*Provided material*:

=== Section Start ===

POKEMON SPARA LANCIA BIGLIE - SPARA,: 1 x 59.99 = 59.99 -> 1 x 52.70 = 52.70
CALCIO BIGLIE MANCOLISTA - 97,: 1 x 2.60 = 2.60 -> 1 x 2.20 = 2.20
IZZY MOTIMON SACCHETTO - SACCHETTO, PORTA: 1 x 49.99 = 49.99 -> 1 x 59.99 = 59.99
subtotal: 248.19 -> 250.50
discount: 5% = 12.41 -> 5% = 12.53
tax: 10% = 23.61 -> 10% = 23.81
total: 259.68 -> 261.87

=== Section End ===
=== Section Start ===

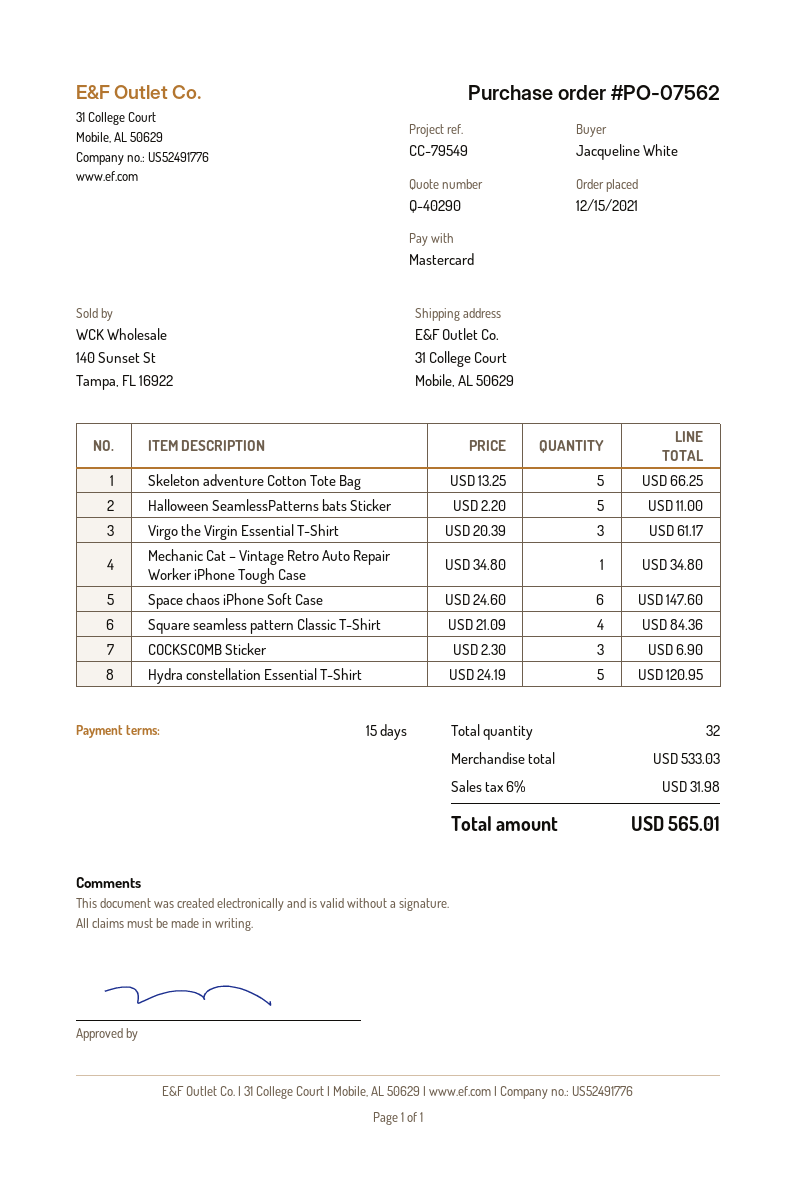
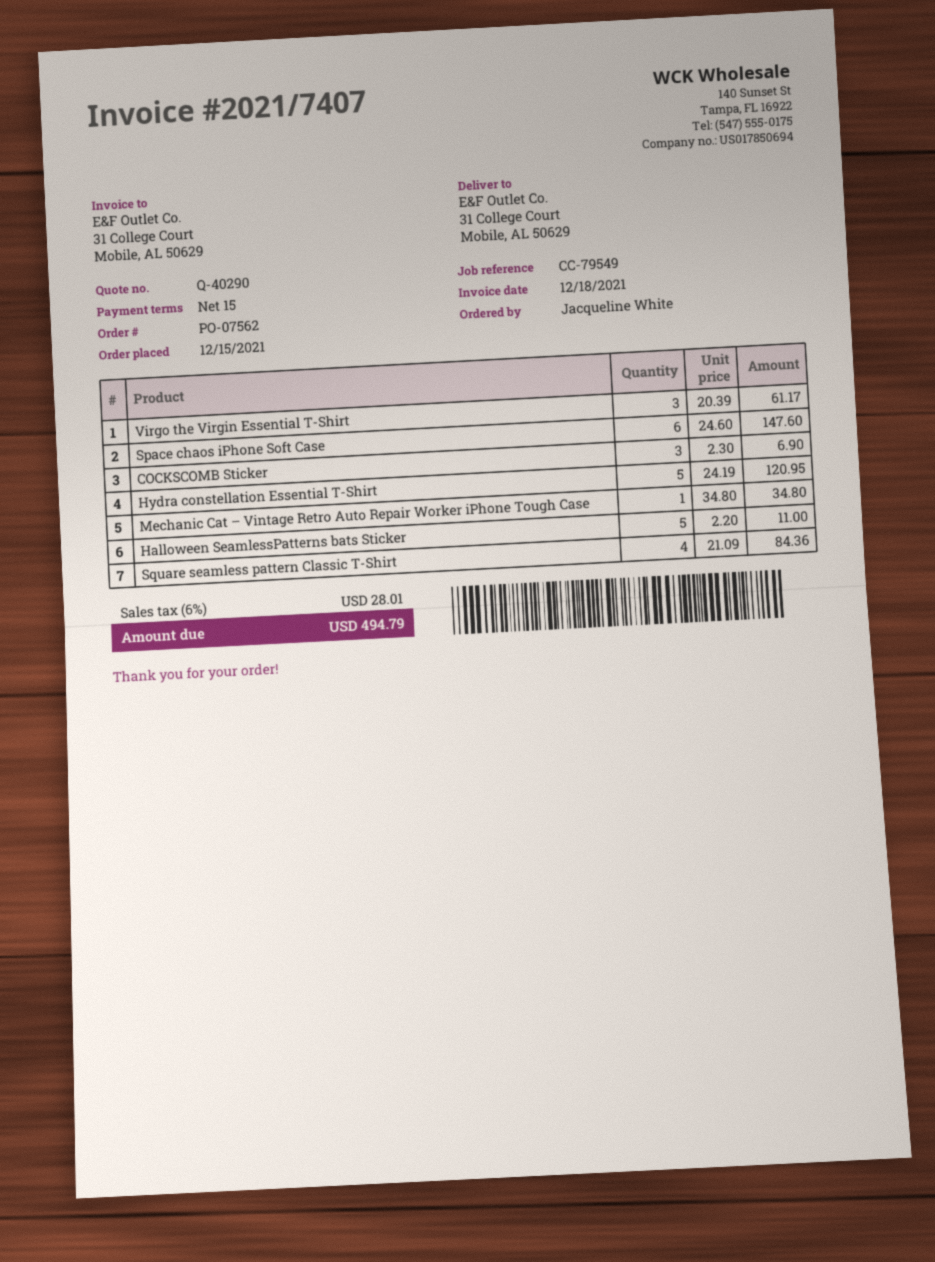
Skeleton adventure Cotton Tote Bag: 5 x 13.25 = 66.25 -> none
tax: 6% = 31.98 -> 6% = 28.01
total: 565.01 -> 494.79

=== Section End ===

*Work required*:
Lines of the listing above that hold the string "BIGLIE" should each be copied.

*Result for this exercise*:
POKEMON SPARA LANCIA BIGLIE - SPARA,: 1 x 59.99 = 59.99 -> 1 x 52.70 = 52.70
CALCIO BIGLIE MANCOLISTA - 97,: 1 x 2.60 = 2.60 -> 1 x 2.20 = 2.20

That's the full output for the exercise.